THE BIOLOGY BOOK
In Vitro Fertilization (IVF)
Walter Heape (1855–1929), Gregory G. Pincus (1903–1967), Min Chueh Chang (1908–1991), Patrick C. Steptoe (1913–1988), Robert G. Edwards (1925–2013)
In 1978, an almost century-old dream became a reality. Louise Joy Brown, the first successful in vitro fertilization (IVF) baby, was born in Oldham, England, thanks to the decade-long efforts of obstetrician-gynecologist Patrick Steptoe and physiologist Robert Edwards. The news was greeted with cheers by childless parents and derision by some church leaders accusing them of “playing God.” At the time Edwards was awarded the Nobel Prize in 2010 (Steptoe was deceased), an estimated four million “test tube babies” had been born. Louise Brown conceived and delivered a child naturally in 1999.
The genesis for IVF started at Cambridge University in 1891 when Walter Heape successfully transplanted embryos into a rabbit, which gave birth to a litter of six. In 1934, reproductive biologist Gregory Pincus (co-discoverer of the oral contraceptive decades later) and E. V. Enzmann at Harvard first proposed that mammalian eggs could undergo normal development in vitro (outside the body). The notion of creating embryos in laboratories appeared two years earlier in Aldous Huxley’s Brave New World. Fiction was realized in 1959, when M. C. Chang, a reproductive biologist at the Worcester Foundation for Experimental Biology, was the first to achieve IVF in rabbits after fertilizing newly ovulated eggs with sperm in a flask.

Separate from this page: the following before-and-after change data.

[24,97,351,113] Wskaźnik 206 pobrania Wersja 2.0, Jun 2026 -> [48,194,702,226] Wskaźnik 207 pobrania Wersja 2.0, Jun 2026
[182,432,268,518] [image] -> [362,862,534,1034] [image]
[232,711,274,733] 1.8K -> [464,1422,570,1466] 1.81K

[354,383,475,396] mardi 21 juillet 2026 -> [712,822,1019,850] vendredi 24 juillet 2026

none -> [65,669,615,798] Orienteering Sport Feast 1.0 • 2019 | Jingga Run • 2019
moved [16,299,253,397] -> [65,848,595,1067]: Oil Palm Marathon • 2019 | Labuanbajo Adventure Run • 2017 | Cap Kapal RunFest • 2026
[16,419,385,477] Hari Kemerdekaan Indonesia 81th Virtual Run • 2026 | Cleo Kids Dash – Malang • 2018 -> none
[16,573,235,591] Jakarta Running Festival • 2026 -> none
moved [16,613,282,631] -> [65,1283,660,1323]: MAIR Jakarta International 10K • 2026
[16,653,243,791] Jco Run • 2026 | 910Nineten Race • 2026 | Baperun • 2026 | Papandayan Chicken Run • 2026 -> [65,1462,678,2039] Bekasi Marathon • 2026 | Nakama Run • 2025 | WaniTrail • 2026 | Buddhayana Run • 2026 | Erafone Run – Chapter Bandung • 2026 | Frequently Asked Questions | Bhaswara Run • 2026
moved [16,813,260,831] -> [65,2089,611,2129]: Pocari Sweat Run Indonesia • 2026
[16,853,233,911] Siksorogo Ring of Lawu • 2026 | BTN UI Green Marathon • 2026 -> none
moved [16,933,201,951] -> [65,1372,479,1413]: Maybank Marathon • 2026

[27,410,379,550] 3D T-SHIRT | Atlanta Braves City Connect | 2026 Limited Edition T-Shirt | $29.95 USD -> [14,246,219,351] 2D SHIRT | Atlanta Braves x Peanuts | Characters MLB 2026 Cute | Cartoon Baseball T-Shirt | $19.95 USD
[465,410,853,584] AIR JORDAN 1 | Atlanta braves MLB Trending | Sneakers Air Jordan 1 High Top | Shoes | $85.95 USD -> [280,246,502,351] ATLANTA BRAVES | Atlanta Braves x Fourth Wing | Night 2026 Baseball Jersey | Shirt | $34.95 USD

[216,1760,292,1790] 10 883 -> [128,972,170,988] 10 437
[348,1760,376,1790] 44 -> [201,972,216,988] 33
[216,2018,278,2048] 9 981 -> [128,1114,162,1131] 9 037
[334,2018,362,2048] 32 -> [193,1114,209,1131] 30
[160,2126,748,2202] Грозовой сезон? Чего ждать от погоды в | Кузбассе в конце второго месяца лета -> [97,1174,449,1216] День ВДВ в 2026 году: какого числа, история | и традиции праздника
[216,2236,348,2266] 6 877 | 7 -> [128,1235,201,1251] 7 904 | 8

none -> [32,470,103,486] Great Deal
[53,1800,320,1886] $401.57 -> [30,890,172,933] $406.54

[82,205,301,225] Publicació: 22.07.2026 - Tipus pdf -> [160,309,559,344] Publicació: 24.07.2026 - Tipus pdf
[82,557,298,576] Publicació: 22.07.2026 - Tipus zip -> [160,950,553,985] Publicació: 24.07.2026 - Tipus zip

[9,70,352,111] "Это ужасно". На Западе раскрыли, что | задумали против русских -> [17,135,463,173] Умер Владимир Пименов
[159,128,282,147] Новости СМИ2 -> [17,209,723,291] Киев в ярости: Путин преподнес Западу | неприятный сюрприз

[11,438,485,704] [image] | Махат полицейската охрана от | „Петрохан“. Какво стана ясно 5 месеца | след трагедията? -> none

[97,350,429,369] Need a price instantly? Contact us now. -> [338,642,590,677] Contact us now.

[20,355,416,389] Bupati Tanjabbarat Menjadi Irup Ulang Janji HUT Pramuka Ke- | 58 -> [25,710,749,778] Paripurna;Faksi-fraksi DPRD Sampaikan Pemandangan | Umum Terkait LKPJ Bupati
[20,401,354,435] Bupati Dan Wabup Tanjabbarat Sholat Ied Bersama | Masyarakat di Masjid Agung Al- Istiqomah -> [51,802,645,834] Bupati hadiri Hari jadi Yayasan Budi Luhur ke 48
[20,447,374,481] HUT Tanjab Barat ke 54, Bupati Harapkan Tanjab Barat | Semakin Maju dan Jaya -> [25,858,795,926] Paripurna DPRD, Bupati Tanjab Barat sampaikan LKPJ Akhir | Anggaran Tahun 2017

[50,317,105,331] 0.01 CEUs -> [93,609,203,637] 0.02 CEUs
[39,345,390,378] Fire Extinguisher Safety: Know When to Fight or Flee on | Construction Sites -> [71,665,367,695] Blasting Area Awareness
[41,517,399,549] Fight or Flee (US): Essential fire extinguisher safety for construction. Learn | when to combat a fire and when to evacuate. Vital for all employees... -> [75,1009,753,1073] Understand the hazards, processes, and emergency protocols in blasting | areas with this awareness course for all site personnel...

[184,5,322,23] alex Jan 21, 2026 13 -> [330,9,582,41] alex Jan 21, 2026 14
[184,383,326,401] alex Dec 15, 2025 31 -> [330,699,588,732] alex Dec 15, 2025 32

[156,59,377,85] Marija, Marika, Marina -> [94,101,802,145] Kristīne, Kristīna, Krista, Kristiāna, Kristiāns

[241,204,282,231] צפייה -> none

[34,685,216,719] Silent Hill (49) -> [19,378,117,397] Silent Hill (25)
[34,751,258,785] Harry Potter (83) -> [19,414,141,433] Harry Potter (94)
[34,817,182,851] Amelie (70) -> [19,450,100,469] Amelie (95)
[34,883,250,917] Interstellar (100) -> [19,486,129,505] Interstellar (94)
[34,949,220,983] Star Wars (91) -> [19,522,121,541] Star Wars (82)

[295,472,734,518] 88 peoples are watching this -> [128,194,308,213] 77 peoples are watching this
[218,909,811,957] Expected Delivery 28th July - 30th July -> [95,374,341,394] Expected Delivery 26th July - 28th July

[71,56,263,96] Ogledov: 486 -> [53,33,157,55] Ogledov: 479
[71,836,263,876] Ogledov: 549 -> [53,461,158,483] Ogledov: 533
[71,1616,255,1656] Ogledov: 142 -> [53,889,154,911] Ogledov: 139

IVF seems relatively simple in principle, but optimizing conditions for successful fertilization took Steptoe and Edwards ten years to perfect. Normally, women produce a single egg each month. In IVF, fertility drugs are used to induce “super ovulation,” causing release of multiple eggs. The eggs are retrieved from the woman’s ovaries by the process of follicular aspiration. If no eggs are produced, donated eggs can be used. Sperm and the egg(s) are mixed (insemination) in vitro, with the egg usually fertilized after several hours; sperm may also be injected into the egg (intracytoplasmic sperm injection or ICSI). The fertilized egg divides, becoming an embryo, and is permitted to incubate in a flask where, after 3–5 days, it is implanted into the uterus. The success rate of giving birth to a live baby after IVF decreases with age: 41–43 percent for women under thirty-five and 13–18 percent for those over forty-one.
SEE ALSO: Placenta (1651), Spermatozoa (1677), Theories of Germination (1759), Ovaries and Female Reproduction (1900), Timing Fertility (1924).
In this digital illustration, a glass needle injects sperm into an egg extracted from a woman’s ovary during IVF.